## BRIEF
Your answer is one number: the count of lines below that hold the word "meta".
*** DATA SUPPLIED ***
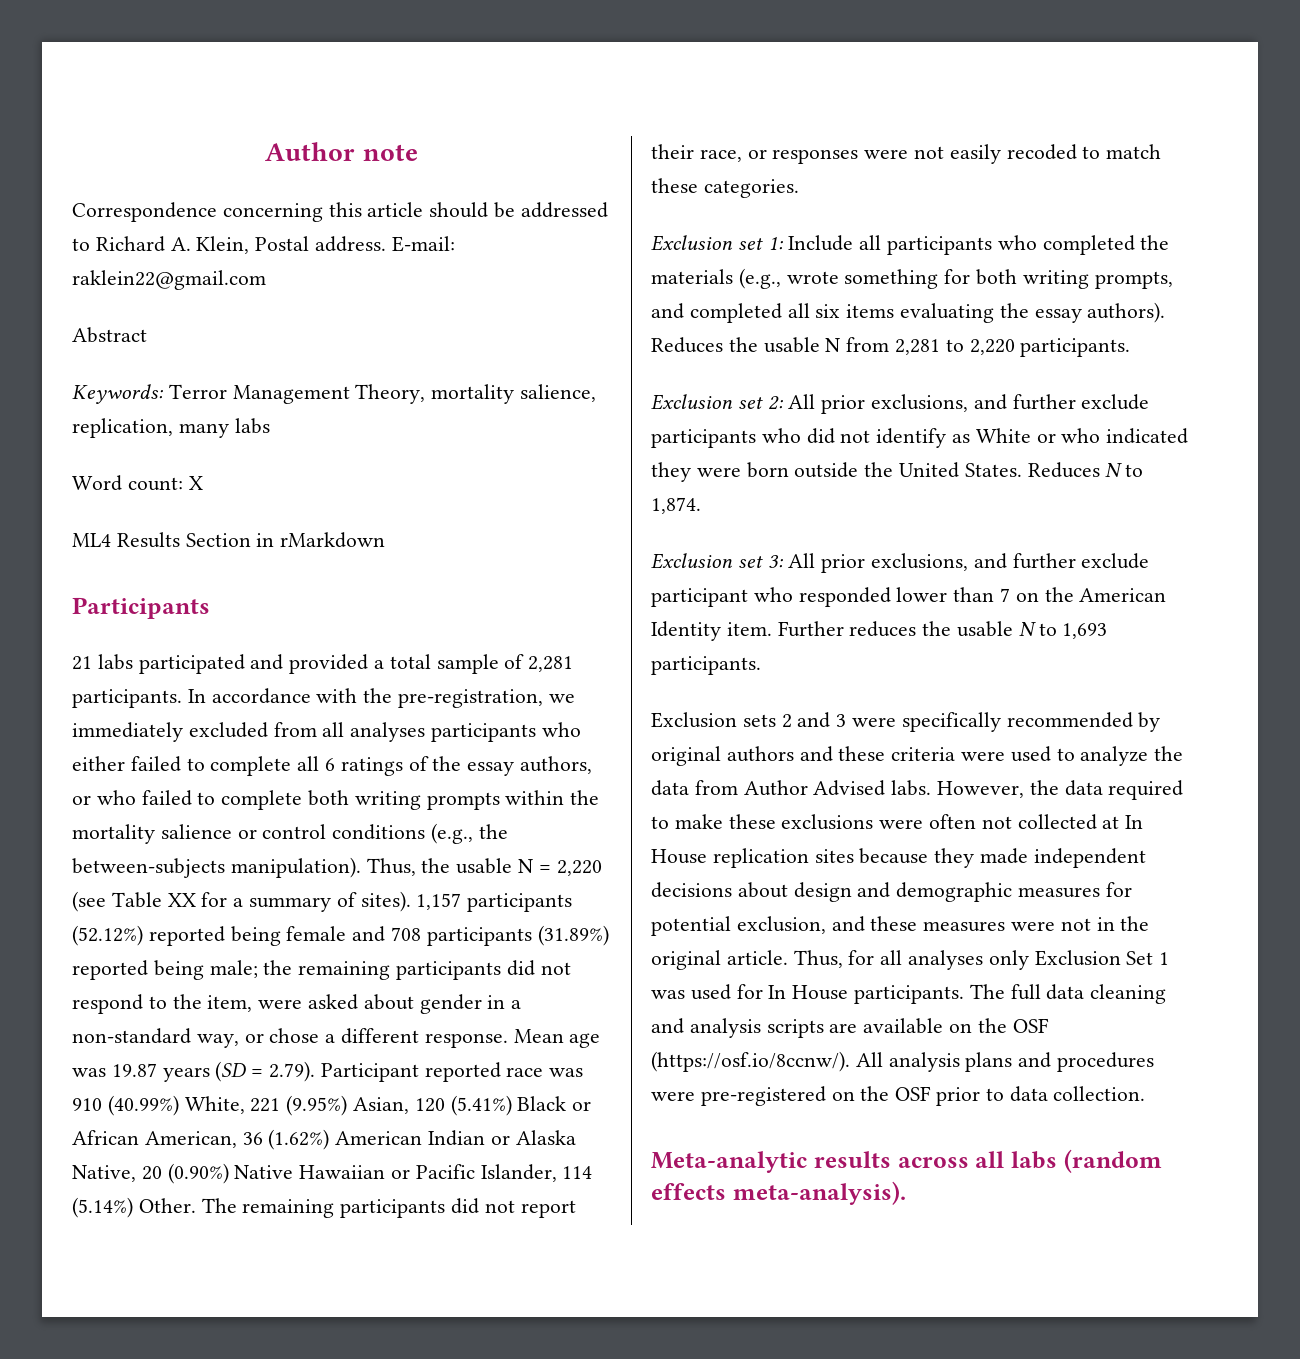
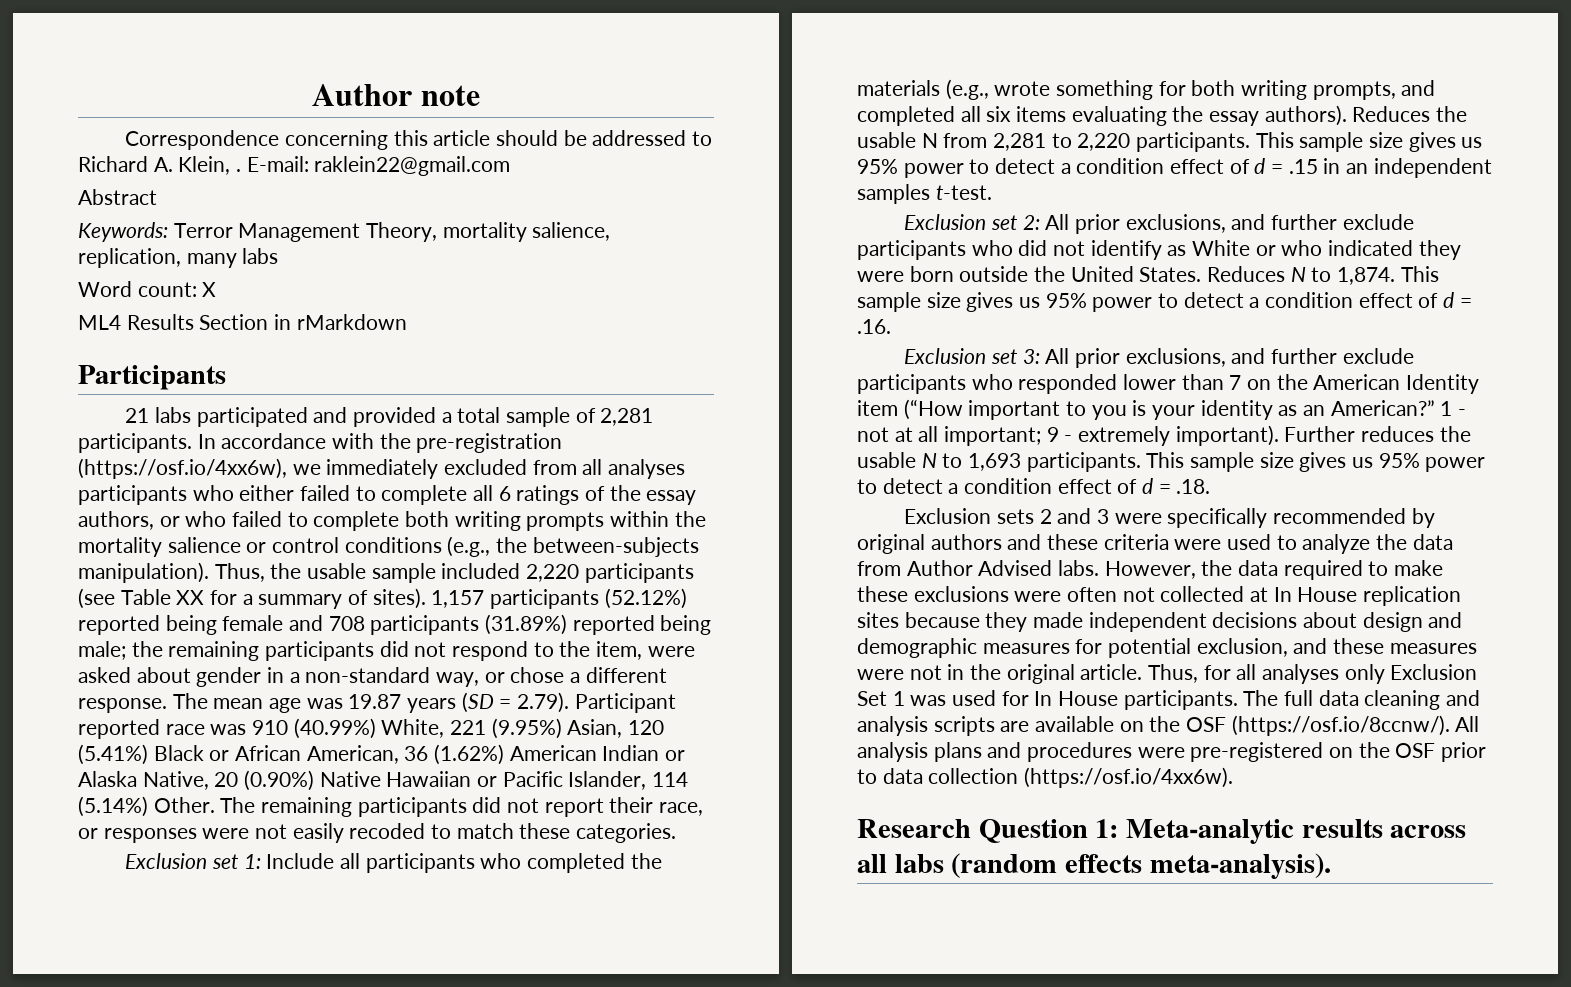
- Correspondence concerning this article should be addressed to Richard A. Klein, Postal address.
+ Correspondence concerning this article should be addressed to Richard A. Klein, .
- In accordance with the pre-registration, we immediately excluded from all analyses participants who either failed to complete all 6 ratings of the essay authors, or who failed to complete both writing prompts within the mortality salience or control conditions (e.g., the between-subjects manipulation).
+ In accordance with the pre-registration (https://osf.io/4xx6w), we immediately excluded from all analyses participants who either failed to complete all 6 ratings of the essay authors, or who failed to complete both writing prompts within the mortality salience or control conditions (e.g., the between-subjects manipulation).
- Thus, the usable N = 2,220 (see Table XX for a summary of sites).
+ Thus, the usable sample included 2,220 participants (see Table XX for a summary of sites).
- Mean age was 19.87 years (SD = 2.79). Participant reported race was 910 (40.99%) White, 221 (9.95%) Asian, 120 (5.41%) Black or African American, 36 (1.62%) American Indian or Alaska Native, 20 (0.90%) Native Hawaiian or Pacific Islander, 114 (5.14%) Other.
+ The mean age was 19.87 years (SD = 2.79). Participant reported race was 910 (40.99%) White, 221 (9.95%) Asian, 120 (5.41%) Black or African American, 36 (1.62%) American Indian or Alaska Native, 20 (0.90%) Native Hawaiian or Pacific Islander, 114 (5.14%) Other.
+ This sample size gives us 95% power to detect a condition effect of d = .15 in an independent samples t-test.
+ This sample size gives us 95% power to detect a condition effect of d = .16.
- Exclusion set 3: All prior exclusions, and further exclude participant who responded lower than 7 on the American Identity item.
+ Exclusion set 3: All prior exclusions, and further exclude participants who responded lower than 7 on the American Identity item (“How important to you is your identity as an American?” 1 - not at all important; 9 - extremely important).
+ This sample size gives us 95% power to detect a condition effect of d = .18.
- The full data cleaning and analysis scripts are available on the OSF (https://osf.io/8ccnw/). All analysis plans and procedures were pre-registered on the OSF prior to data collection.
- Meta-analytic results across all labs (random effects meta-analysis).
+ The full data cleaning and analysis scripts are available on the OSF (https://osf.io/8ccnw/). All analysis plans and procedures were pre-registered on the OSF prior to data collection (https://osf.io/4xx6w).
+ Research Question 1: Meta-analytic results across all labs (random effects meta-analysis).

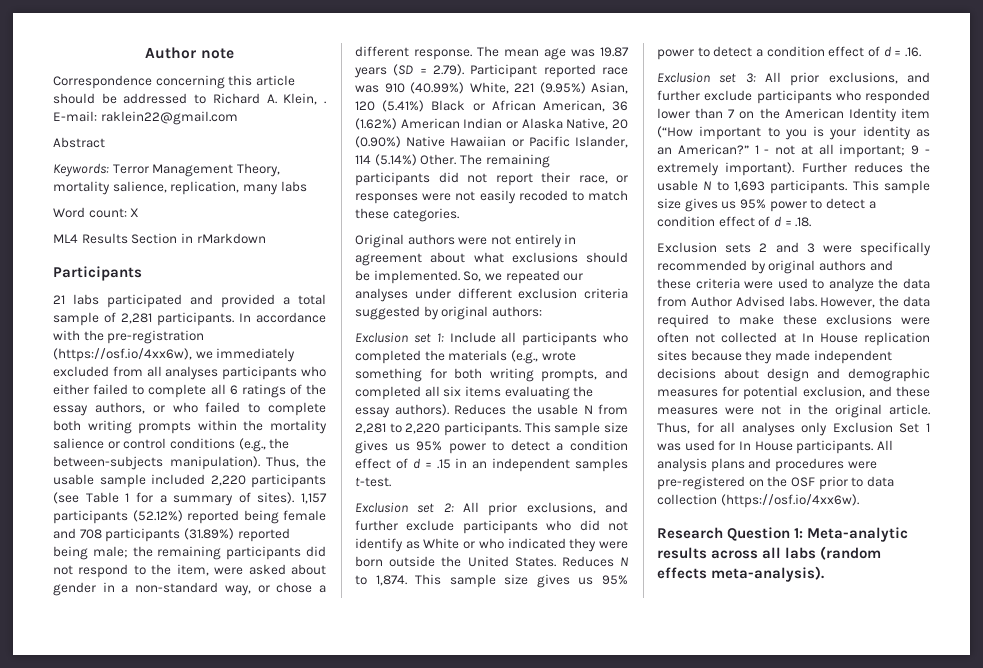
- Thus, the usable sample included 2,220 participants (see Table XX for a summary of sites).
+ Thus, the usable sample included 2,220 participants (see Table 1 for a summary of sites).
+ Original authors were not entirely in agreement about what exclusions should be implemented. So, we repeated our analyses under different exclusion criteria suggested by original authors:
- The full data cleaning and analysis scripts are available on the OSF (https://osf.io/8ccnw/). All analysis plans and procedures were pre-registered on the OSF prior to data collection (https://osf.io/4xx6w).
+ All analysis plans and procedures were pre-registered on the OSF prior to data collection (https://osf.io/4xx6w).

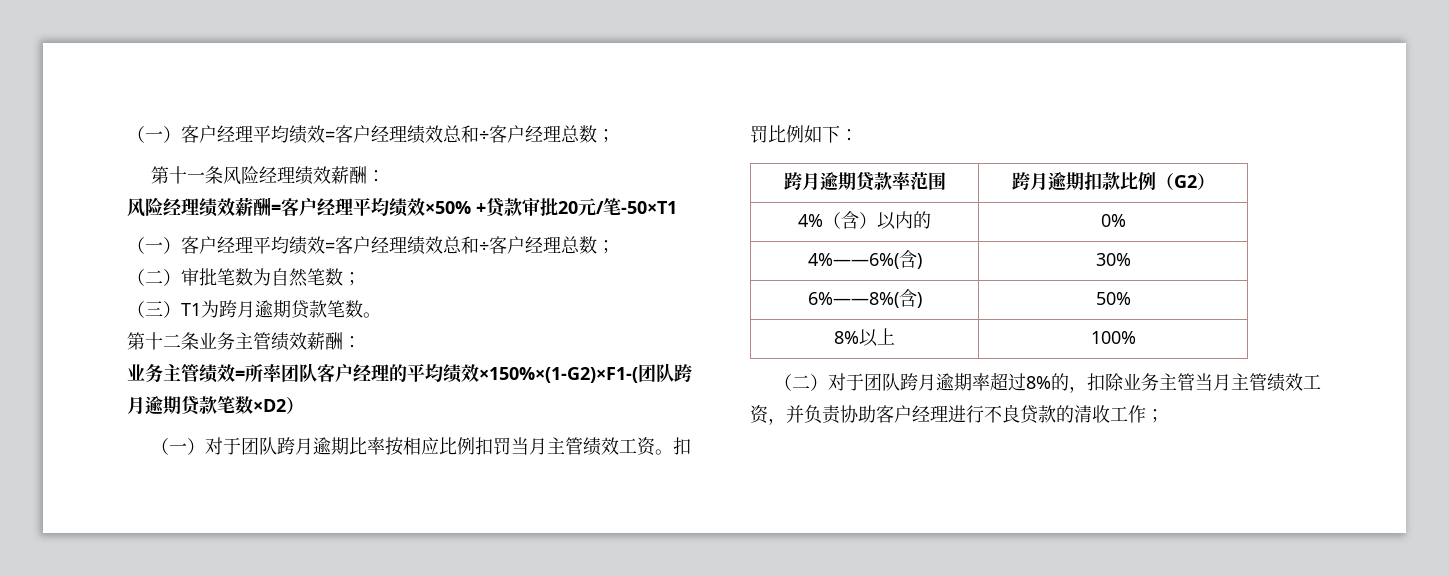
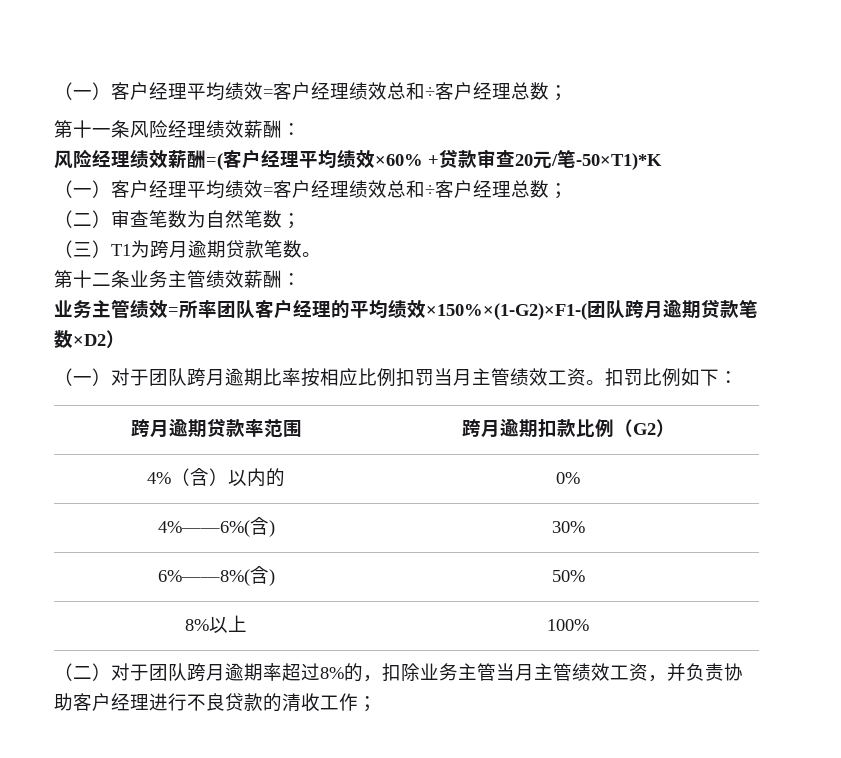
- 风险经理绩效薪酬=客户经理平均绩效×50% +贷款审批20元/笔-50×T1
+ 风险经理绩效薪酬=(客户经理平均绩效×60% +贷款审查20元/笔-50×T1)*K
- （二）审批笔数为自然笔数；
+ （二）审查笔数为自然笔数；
*** End of DATA SUPPLIED ***
## TASK SOLUTION
2